- Supreme Court of the United States

Argued November 8, 1983 Decided April 30, 1984
- Full case name: Bose Corp. v. Consumers Union of United States, Inc.
- Citations: 466 U.S. 485 (more) 104 S. Ct. 1949; 80 L. Ed. 2d 502

Case history
- Prior: Judgment for plaintiff, 508 F. Supp. 1249 (D. Mass. 1981); reversed, 692 F.2d 189 (1st Cir. 1982); cert. granted, 461 U.S. 904 (1983).

Holding
- Product disparagement cases that involve First Amendment claims are governed by the "actual malice" standard of New York Times Co. v. Sullivan (1964)

Court membership
- Chief Justice Warren E. Burger Associate Justices William J. Brennan Jr. · Byron White Thurgood Marshall · Harry Blackmun Lewis F. Powell Jr. · William Rehnquist John P. Stevens · Sandra Day O'Connor

Case opinions
- Majority: Stevens, joined by Brennan, Marshall, Blackmun, Powell
- Concurrence: Burger
- Dissent: White
- Dissent: Rehnquist, joined by O'Connor

Laws applied
- U.S. Const. amend. I

= Bose Corp. v. Consumers Union of United States, Inc. =

Bose Corp. v. Consumers Union of United States, Inc., 466 U.S. 485 (1984), was a product disparagement case ultimately decided by the Supreme Court of the United States. The Court held, on a 6–3 vote, in favor of Consumers Union, the publisher of Consumer Reports magazine, ruling that proof of "actual malice" was necessary in product disparagement cases raising First Amendment issues, as set out by the case of New York Times Co. v. Sullivan (1964). The Court ruled that the First Circuit Court of Appeals had correctly concluded that Bose had not presented proof of actual malice.

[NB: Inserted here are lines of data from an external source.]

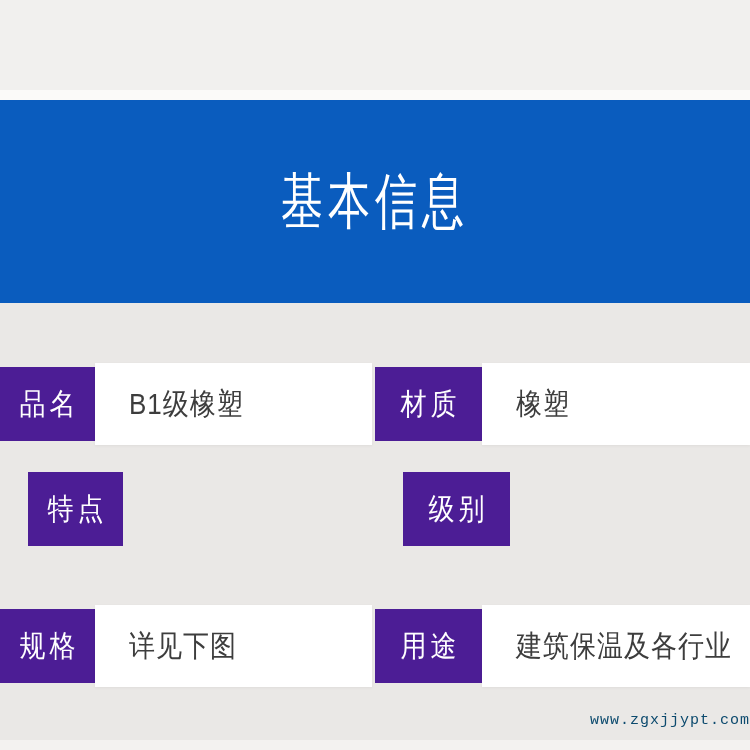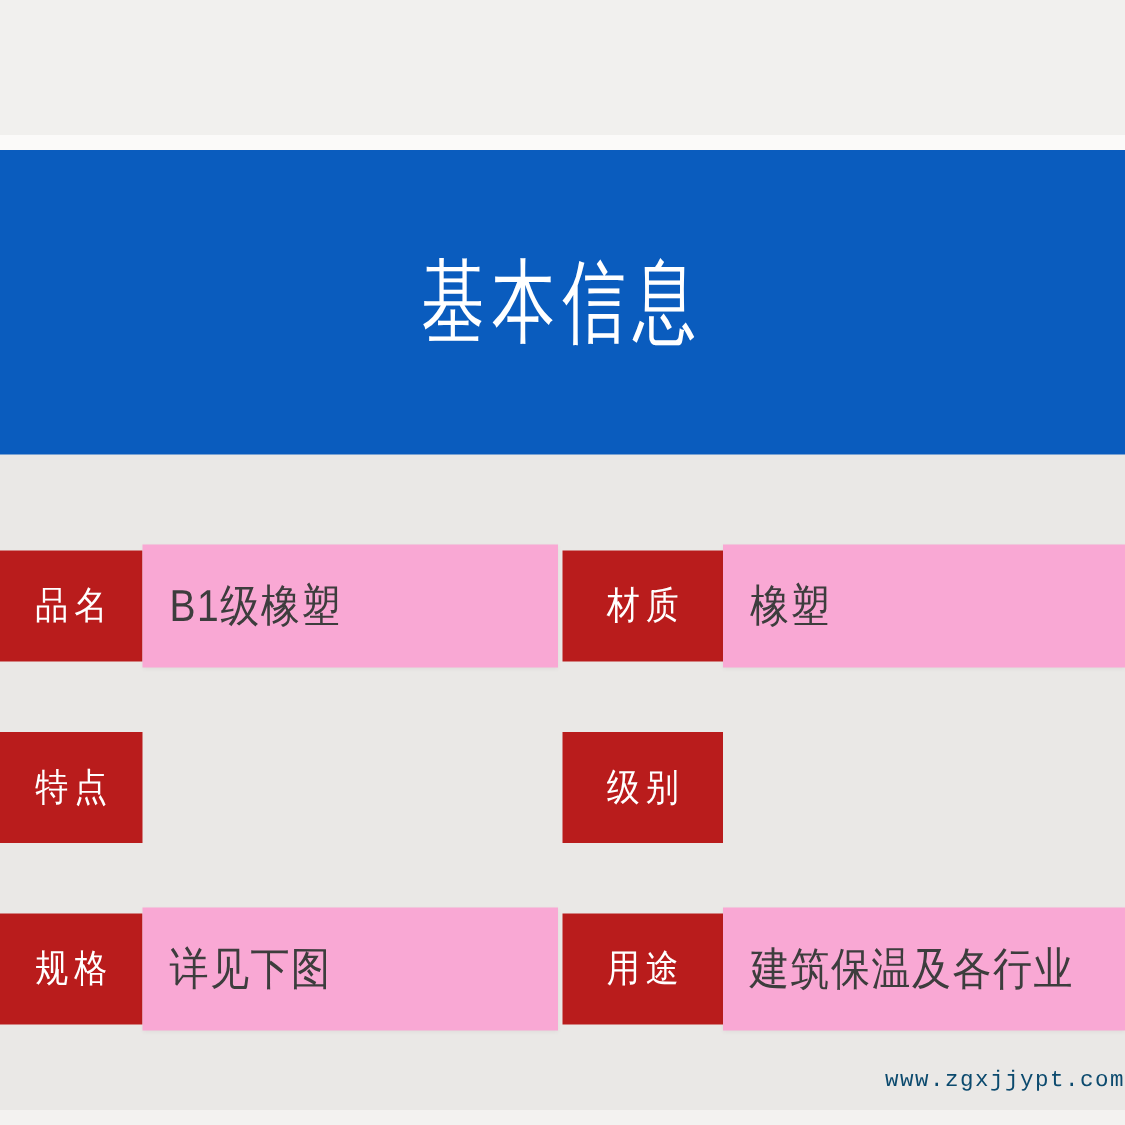--- a/index.html
+++ b/index.html
@@ -47,10 +47,10 @@
     flex: none;
     align-self: center;
     height: 74px;
-    background: #b91c1c;
+    background: #4c1d95;
     color: #ffffff;
     display: flex; align-items: center; justify-content: center;
-    font-size: 22px;
+    font-size: 26px;
     letter-spacing: 4px;
     text-indent: 4px; 
     white-space: nowrap;

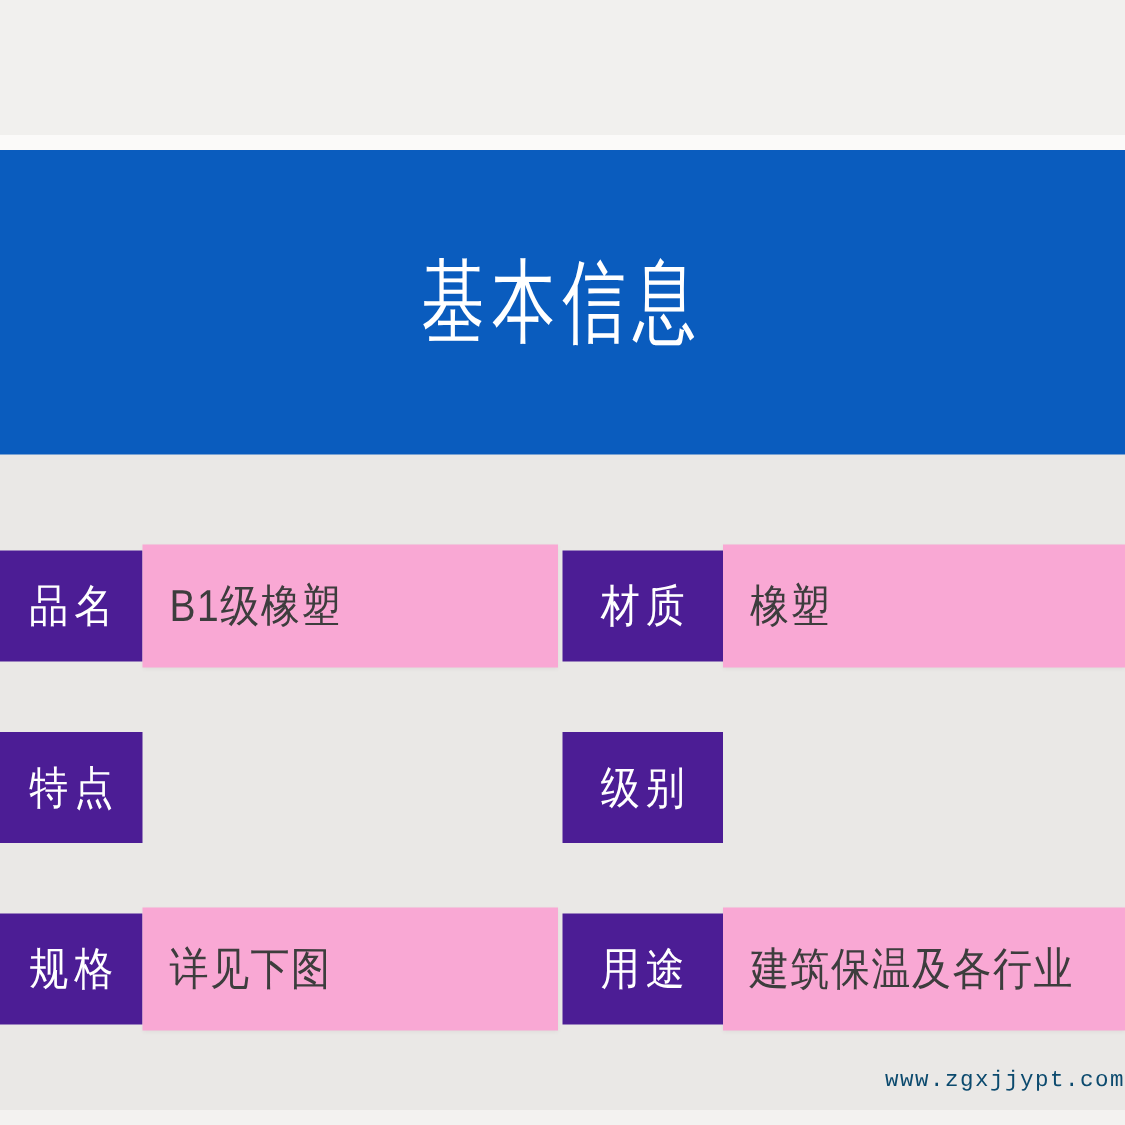--- a/index.html
+++ b/index.html
@@ -57,10 +57,10 @@
   }
   .cell .val {
     flex: 1;
-    background: #f9a8d4;
+    background: #ffffff;
     box-shadow: 0 1px 3px rgba(0,0,0,0.05);
     display: flex; align-items: center;
-    padding-left: 18px;
+    padding-left: 34px;
     font-size: 26px;
     color: #3d3d3d;
     letter-spacing: 1px;

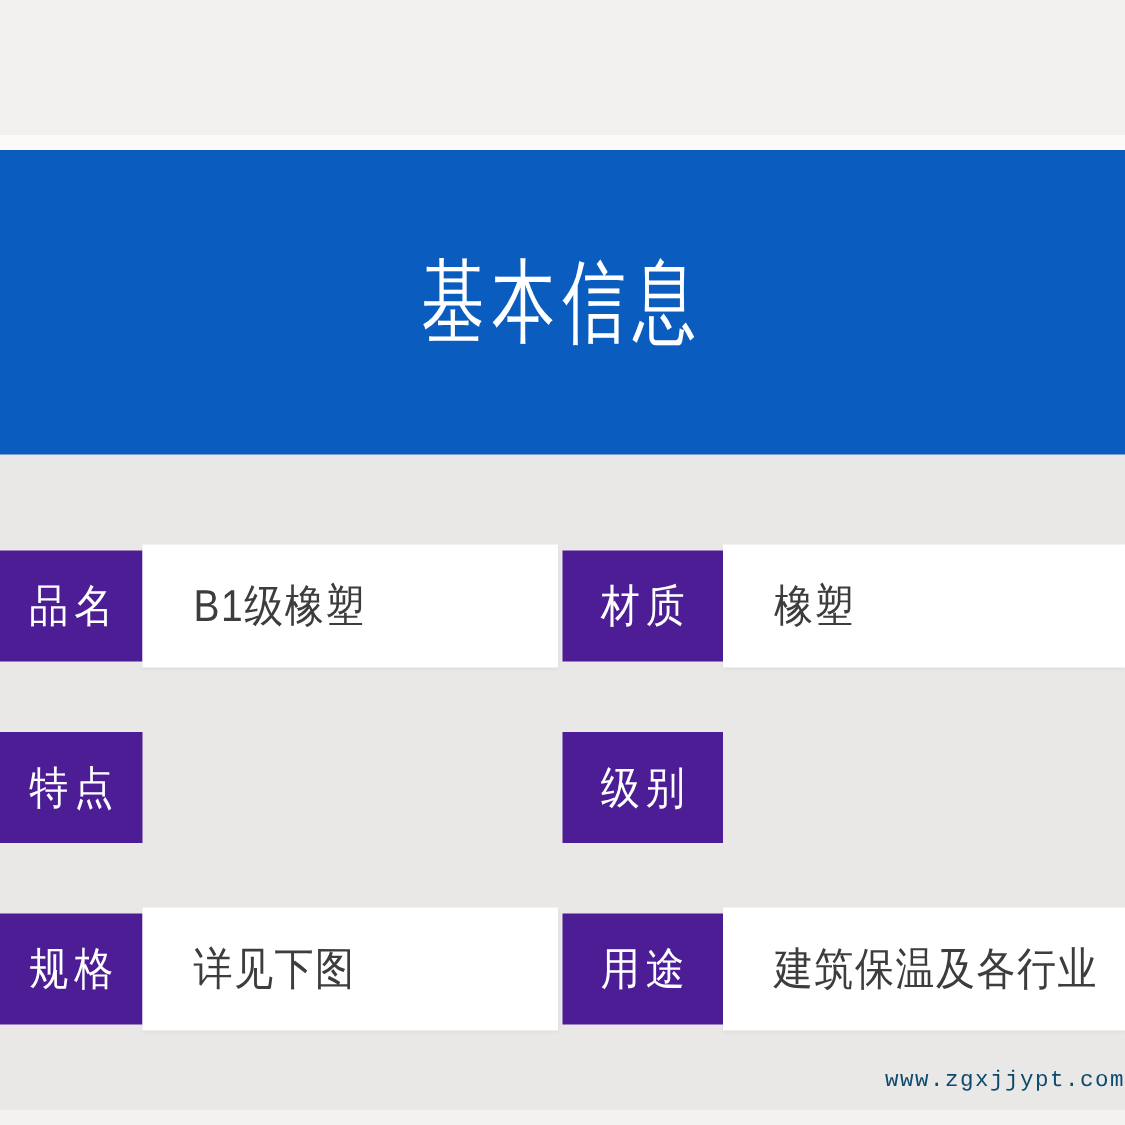--- a/index.html
+++ b/index.html
@@ -77,7 +77,7 @@
   .cell-right { left: 375px; width: 375px; font-family: Liberation Serif, serif; }
   .cell-right .lbl { width: 107px; }
   .row-1 { top: 363px; }
-  .row-2 { top: 484px; }
+  .row-2 { top: 468px; margin-left: 28px; }
   .row-3 { top: 605px; }
 
   .watermark {

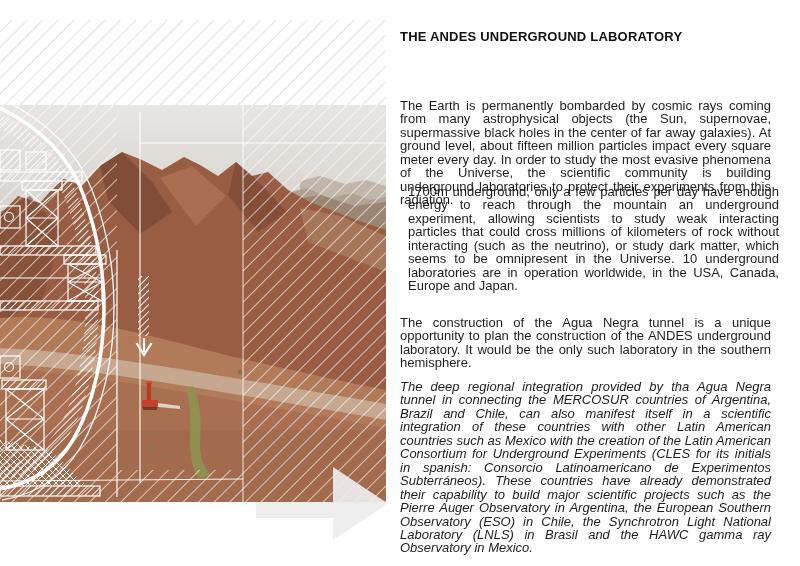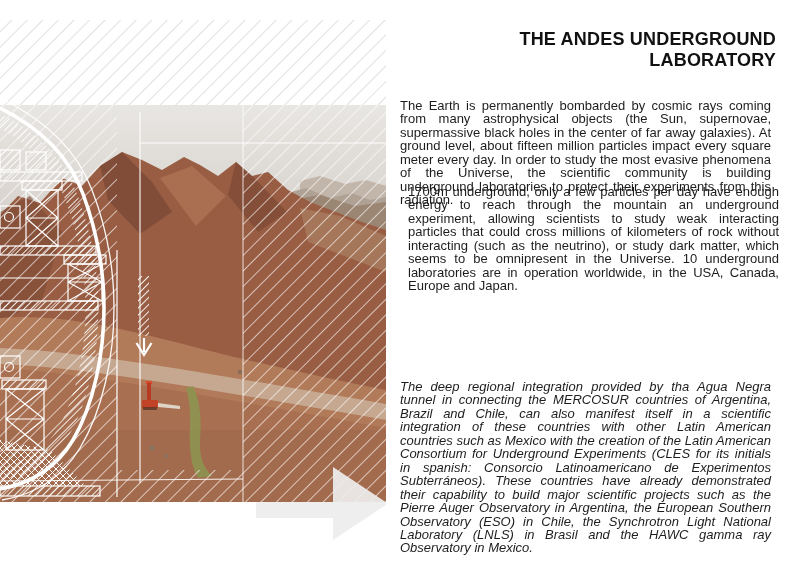--- a/index.html
+++ b/index.html
@@ -7,8 +7,8 @@
         font-family:"Liberation Sans", sans-serif;}
   .visual{position:absolute;left:0;top:0;width:386px;height:566px;}
   .text-col{position:absolute;left:400px;top:0;width:371px;height:566px;}
-  .title{position:absolute;top:29px;left:16px;width:360px;text-align:right;
-         font-size:18px;font-weight:bold;letter-spacing:.2px;color:#111;}
+  .title{position:absolute;top:29px;left:0;width:360px;text-align:left;
+         font-size:13px;font-weight:bold;letter-spacing:.2px;color:#111;}
   .para{position:absolute;left:0;width:371px;margin:0;font-size:13px;line-height:13.45px;
         text-align:justify;color:#1d1d1d;}
   .p1{top:99px;} .p2{top:185px;margin-left:8px;} .p3{top:266px;} .p4{top:316px;} .p5{top:380px;font-style:italic;}

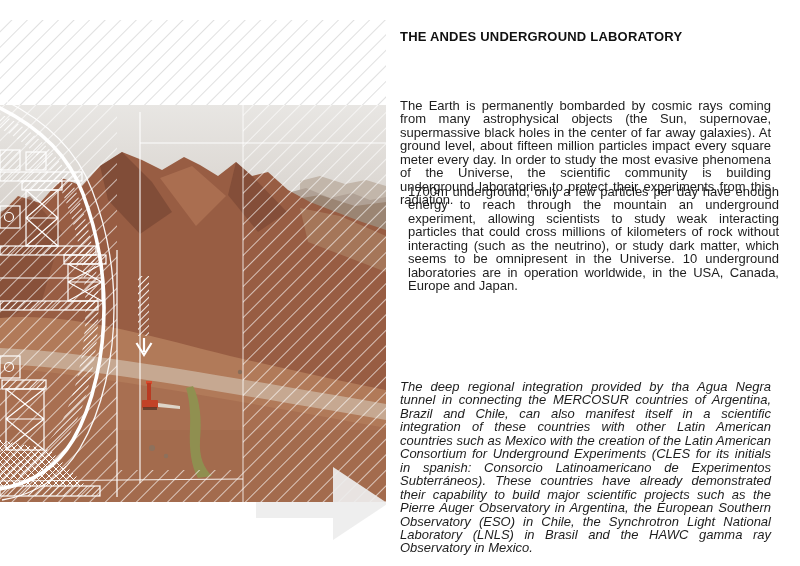--- a/index.html
+++ b/index.html
@@ -134,6 +134,7 @@
     <div class="title">THE ANDES UNDERGROUND LABORATORY</div>
     <p class="para p1">The Earth is permanently bombarded by cosmic rays coming from many astrophysical objects (the Sun, supernovae, supermassive black holes in the center of far away galaxies). At ground level, about fifteen million particles impact every square meter every day. In order to study the most evasive phenomena of the Universe, the scientific community is building underground laboratories to protect their experiments from this radiation.</p>
     <p class="para p2">1700m underground, only a few particles per day have enough energy to reach through the mountain an underground experiment, allowing scientists to study weak interacting particles that could cross millions of kilometers of rock without interacting (such as the neutrino), or study dark matter, which seems to be omnipresent in the Universe. 10 underground laboratories are in operation worldwide, in the USA, Canada, Europe and Japan.</p>
+    <p class="para p4">The construction of the Agua Negra tunnel is a unique opportunity to plan the construction of the ANDES underground laboratory. It would be the only such laboratory in the southern hemisphere.</p>
     <p class="para p5">The deep regional integration provided by tha Agua Negra tunnel in connecting the MERCOSUR countries of Argentina, Brazil and Chile, can also manifest itself in a scientific integration of these countries with other Latin American countries such as Mexico with the creation of the Latin American Consortium for Underground Experiments (CLES for its initials in spanish: Consorcio Latinoamericano de Experimentos Subterráneos). These countries have already demonstrated their capability to build major scientific projects such as the Pierre Auger Observatory in Argentina, the European Southern Observatory (ESO) in Chile, the Synchrotron Light National Laboratory (LNLS) in Brasil and the HAWC gamma ray Observatory in Mexico.</p>
   </div>
 

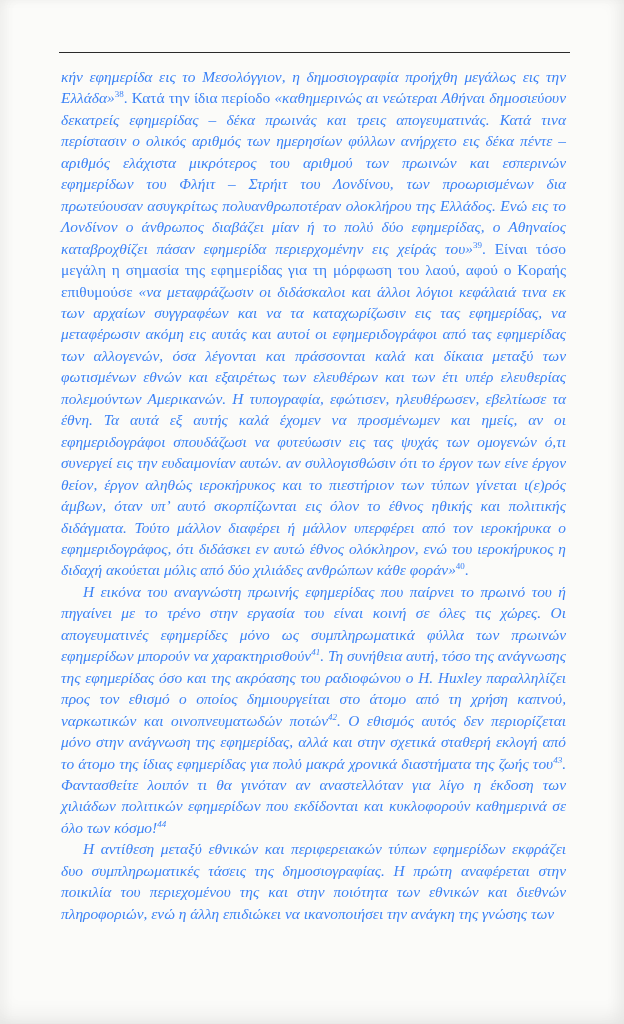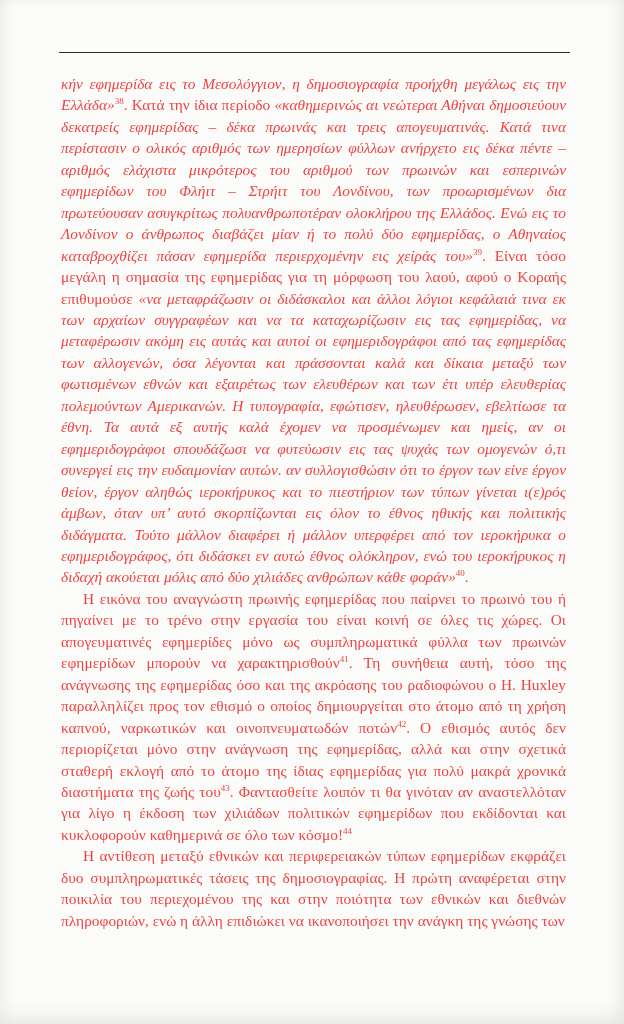--- a/index.html
+++ b/index.html
@@ -36,11 +36,11 @@
     margin:4px -4px 0 -2px;
   }
   .page-body{
-    margin-top:20px;
+    margin-top:13px;
     text-align:justify;
     font-size:15.4px;
     line-height:21.45px;
-    color:#ef4444;
+    color:#3b82f6;
   }
   .page-body p{
     margin:0;

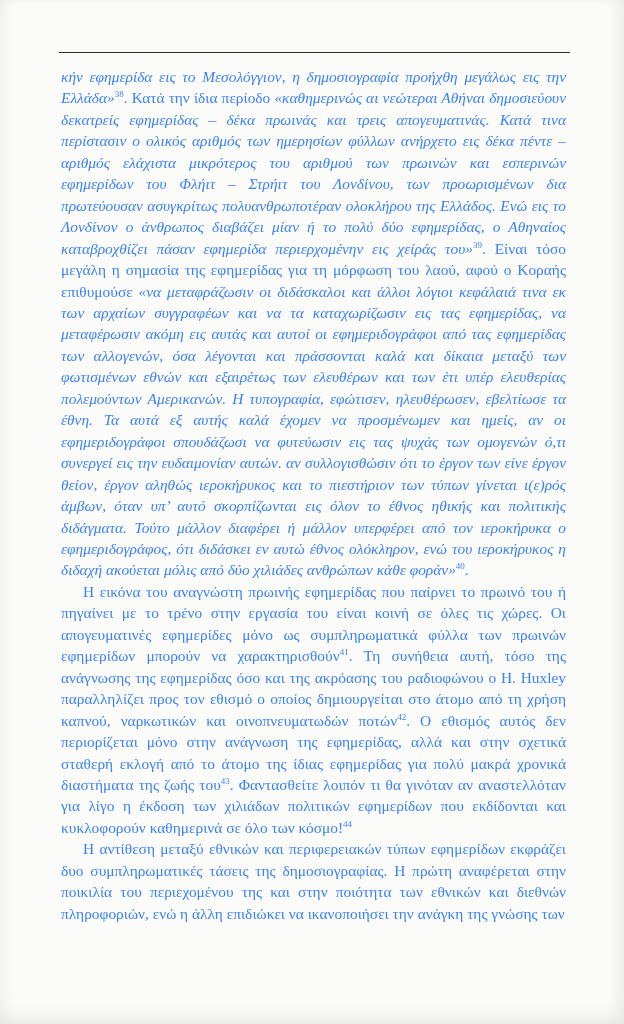--- a/index.html
+++ b/index.html
@@ -48,6 +48,7 @@
   }
   .page-body p.indent{
     text-indent:22px;
+    font-style:italic;
   }
   .it{font-style:italic;}
   sup.fn{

The magazine Consumer Reports had published in 1970 a review of an unusual loudspeaker system manufactured by Bose Corporation, called the Bose 901. The review expressed skepticism of the system's quality and recommended that consumers delay purchase until they had investigated for themselves whether the loudspeaker system's unusual attributes would suit them. Bose objected to numerous statements in the article, including the sentences, "Worse, individual instruments heard through the Bose system seemed to grow to gigantic proportions and tended to wander about the room. For instance, a violin appeared to be 10 ft wide and a piano stretched from wall to wall." Bose demanded a retraction when they learned that Consumer Reports changed what the original reviewer wrote about the speakers in his pre-publication draft, which the magazine refused to do.

==Lower court history==
The Massachusetts district court had heard testimony from an author of the article that the instruments heard through the 901's speakers tended to wander "along the wall," rather than "about the room," as had been stated in the article; and found that this constituted a publication of a false statement with the knowledge that it was false. It had found Consumers Union liable for damages.

On appeal, Bose had argued that the district court's findings of fact could not be set aside by the appeals court under Federal Rule of Civil Procedure Rule 52(a) unless the findings were "clearly erroneous." The appeals court, however, had agreed with Consumers Union that under the precedent set by New York Times Co. v. Sullivan (1964), the appeals court had to review the entire matter de novo in order to determine whether the false fact was published with "actual malice." As Bose had not presented sufficient evidence of actual malice, the appeals court ruled, the judgment was required to be overturned.